Created on 2022-05-27 by the reprex package (v2.0.1)

cstepper commented 2 years ago

Please let me know, if you think this should better discussed on Stackoverflow. Thanks

ben-schwen commented 2 years ago

If you take a look at the source of dogropus https://github.com/Rdatatable/data.table/blob/e9a323de01a17af70d5316016606fa8d35b25023/src/dogroups.c#L91-L104 you can see that BY is always directly assigned and overwritten for each group, so with assigning it to a list, you always assign the same memory pointer.

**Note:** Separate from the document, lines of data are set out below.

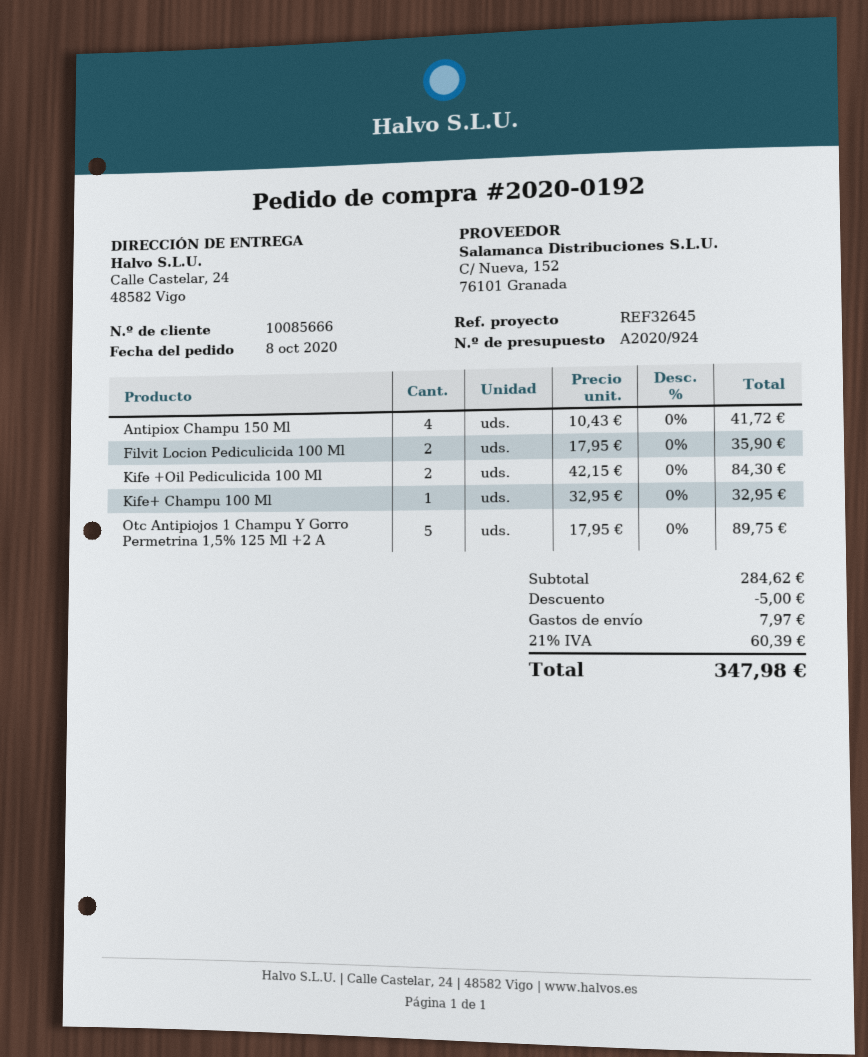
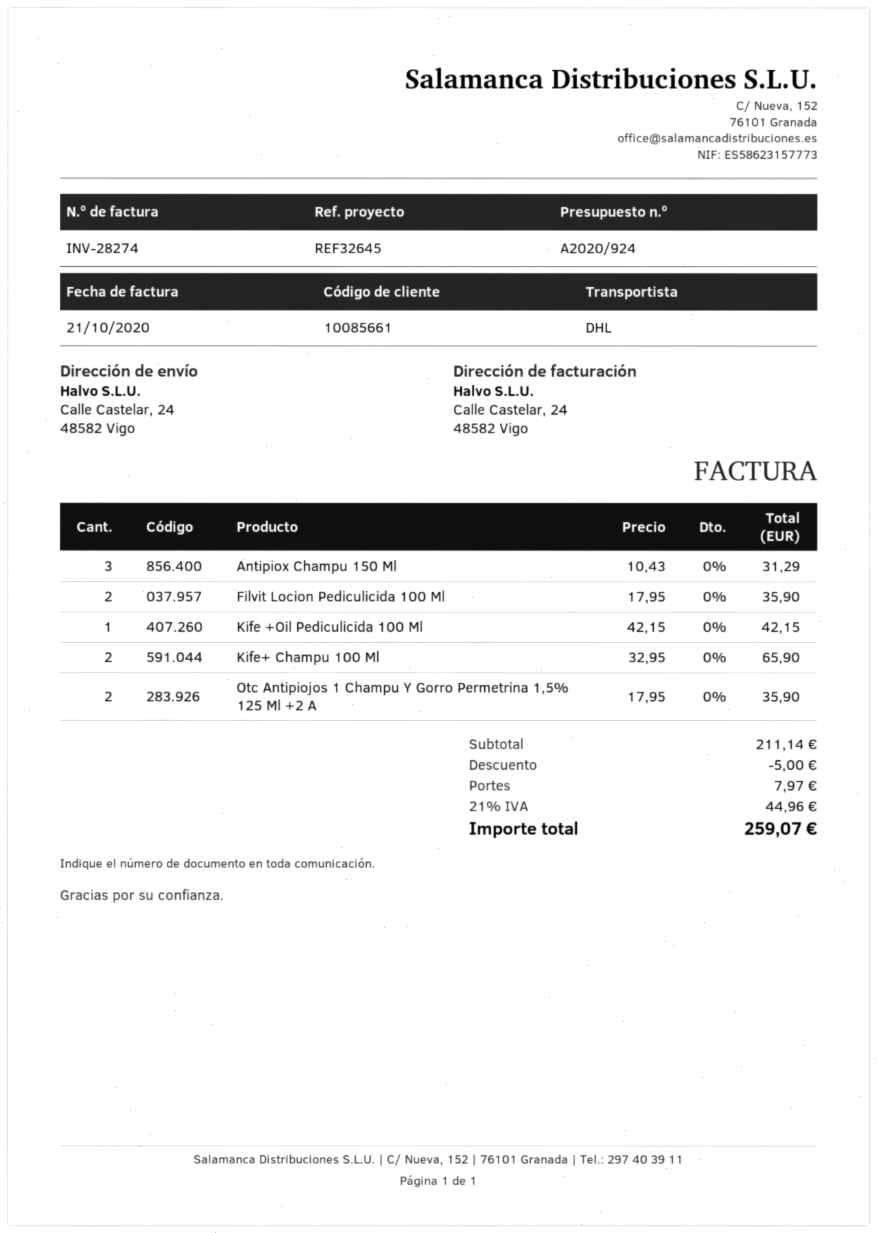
customer number: 10085666 -> 10085661
Antipiox Champu 150 Ml: 4 x 10.43 = 41.72 -> 3 x 10.43 = 31.29
Kife +Oil Pediculicida 100 Ml: 2 x 42.15 = 84.30 -> 1 x 42.15 = 42.15
Kife+ Champu 100 Ml: 1 x 32.95 = 32.95 -> 2 x 32.95 = 65.90
Otc Antipiojos 1 Champu Y Gorro Permetrina 1,5% 125 Ml +2 A: 5 x 17.95 = 89.75 -> 2 x 17.95 = 35.90
subtotal: 284.62 -> 211.14
tax: 21% = 60.39 -> 21% = 44.96
total: 347.98 -> 259.07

This is also confirmed by the following.

library(data.table)
dt = data.table(l = sample(letters[1:5], 100, replace = TRUE), b = rnorm(100))
setkey(dt, l)

by_list = list()
# you should preallocate in R
# by_list = vector(mode="list", length(unique(dt$l)))

dt[
  , m := {
    by_list <<- append(by_list, copy(.BY))
    cat(address(.BY), "\n")
    mean(b)
  }
  , by = l
]
#> 0x56343a667930 
#> 0x56343a667930 
#> 0x56343a667930 
#> 0x56343a667930 
#> 0x56343a667930
by_list
#> $l
#> [1] "a"
#> 
#> $l
#> [1] "b"
#> 
#> $l
#> [1] "c"
#> 
#> $l
#> [1] "d"
#> 
#> $l
#> [1] "e"

You can achieve your wanted behavior with using copy(.BY). Similar info is in the help of ?.BY but it only mentions this behavior for .SD.

The working assignment without copying probably depends on whether R is internally copying or not. In previous R versions, it would always copy but R-core improved this a lot in the last years.

Anyway, we should clarify this in the documentation. So I guess here is the right place to discuss it.